Key Trends in Banking & Upcoming Digital Banks
By Institute of Service Excellence, SMU Posted 2yr(s) ago Reading Time: A few minutes
The Customer Satisfaction Index of Singapore (CSISG) is an annual benchmarking study of service levels across eight industry sectors and Singapore’s only cross-industry customer satisfaction measurement.
A total of 6,030 respondents were surveyed for the finance and insurance sector and the results were recently released earlier this year.
In 2019, the banking sector scored 75.3-points (+0.9% compared to 2018), which is highest ever reported for the banking sector since it was first measured in 2007.
Let’s take a look at some of the key findings that are driving customer satisfaction in the financial services and also discuss an incoming disrupter that may be a concern to the banking industry.
Besides measuring customer satisfaction, the CSISG model also studies the three primary drivers of customer satisfaction. They are:
Perceived Value: the level of perceived quality relative to the fees;
Customer Expectations: the level of quality or performance the respondent is predicted to receive for the product/service prior to their experience;
Perceived Overall Quality: the level of quality evaluated through their experience with the bank's product/service.
In the 2019 findings, customer expectation saw a significant rise in scores for the first time since 2015. This increase in customer expectation bodes well for the industry as a higher customer expectation usually has a positive effect on customer satisfaction if the level of quality they received meets or exceeds their expectation.
However, we also saw a marginal decline in the perceived overall quality that customers received. While the perceived overall quality score still exceeds the customer expectations score, a continuation of this trend may result in lower customer satisfaction in the future. The banks should continue to manage customer expectations while improving the quality of product/service for their customers.
In an on-demand economy where social and mobile innovations have significantly expanded the range of crucial touchpoints, service differentiators will be determined by their ability to diversify and personalize methods of engagement across the entire banking customer journey. Over the past few years, we have seen banks making investments in expanding the services and functionality of their digital services; in the form of their internet banking and mobile banking.
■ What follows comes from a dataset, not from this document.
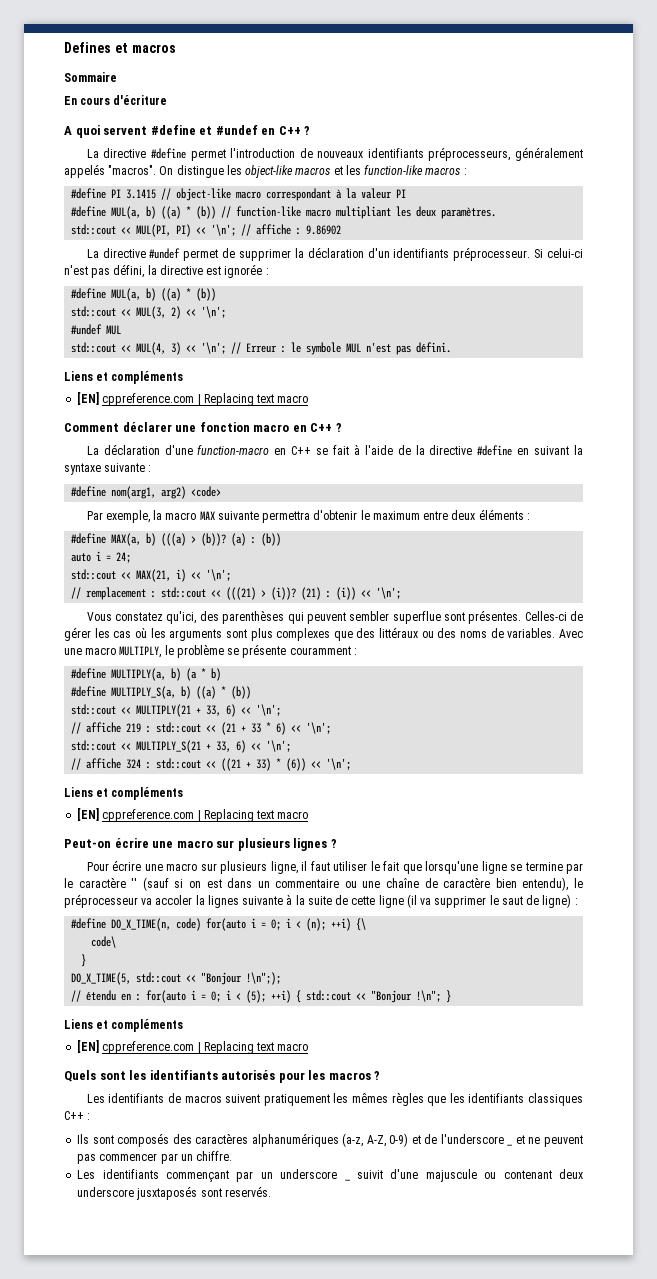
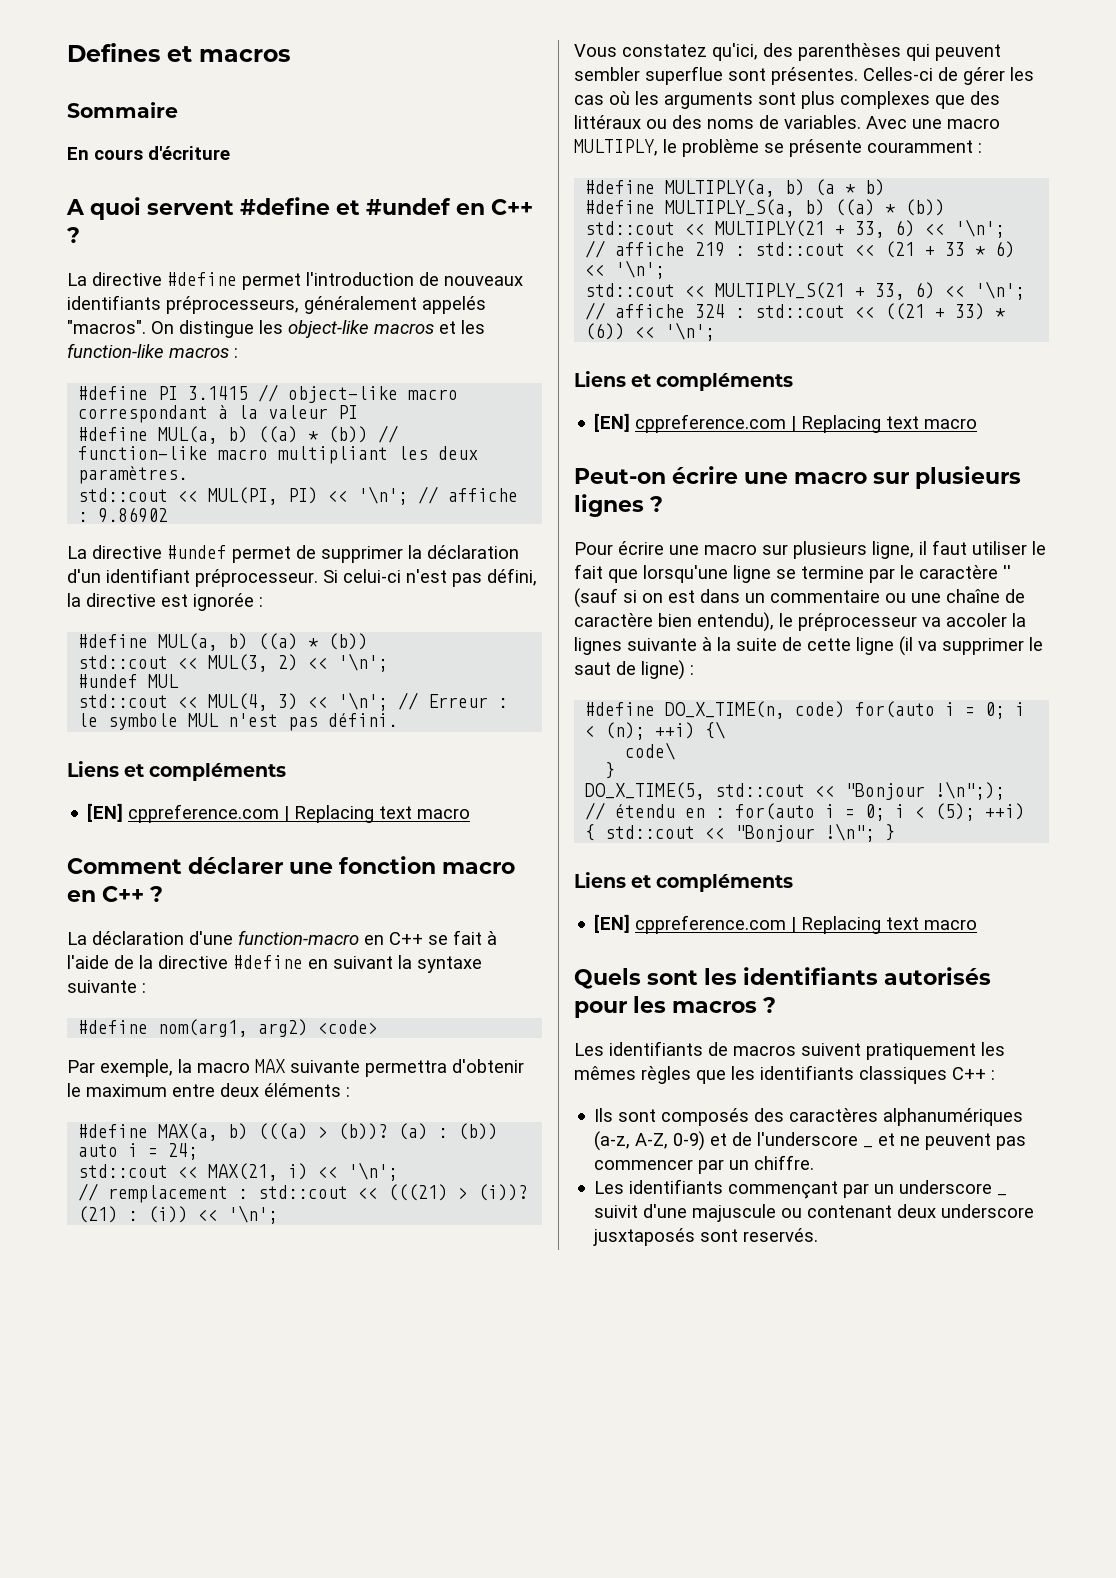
- La directive #undef permet de supprimer la déclaration d'un identifiants préprocesseur.
+ La directive #undef permet de supprimer la déclaration d'un identifiant préprocesseur.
In our CSISG findings, we observed that there is an increasing proportion of bank customers who used their banks’ digital services in the past three years. In 2017, 67.3% of respondents mentioned that they had used their banks’ internet banking or mobile app within their last three months. This proportion had increased to 72.1% in 2019.
Looking further into the age profiles, we see that this increase is mainly driven by the significant growth in usage by the 35-59 years age group. However, digital channels are still not preferred by everyone as suggested by the declining proportion of respondents aged 60 years and above who used the digital channels across the past three years.
With Singapore’s digital banking licenses due to be awarded in 2020, current banks in Singapore will face more competition in an already saturated industry. The CSISG study looked into the potential profile of these digital banks’ customers by asking customers of existing banks on their willingness to apply for various bank products with the new digital banks.
Unsurprisingly, this segment of customers was mostly made up of the younger, middle income demographic. The majority were also already users of the internet and mobile banking services their current banks offered.
However, this sizeable proportion of retail banking customers, i.e., 43.3%, that expressed a willingness to try out the new digital banks, were also observed to have a relatively higher level of loyalty to their current banks.
This does not bode well for the incumbent banks. It suggests that this segment of customers, who have significantly higher loyalty levels, are going to be more willing to give the new competition an opportunity to do business with them.
The Customer Satisfaction Index of Singapore (CSISG) has been conducted by the Institute of Service Excellence (ISE) since 2007, and our findings through the years showed that customer expectations of their bank and credit card issuers have been constantly evolving. What the customer wants and needs 10 years ago, maybe even 5 years ago, are starkly different from today.
As we continue to see satisfaction with the banking industry rising, increased customer expectations is expected and the slight dip in perceived overall quality may worrying if it continues to dip below what customers expect.
And with MAS introducing digital banks in Singapore, the banking industry will get more competitive. It is important for banks, now more than ever, to really understand their customer and find out what will delight them and keep them loyal to their brands.
Can you imagine what the banking industry would be like 5 years down the road?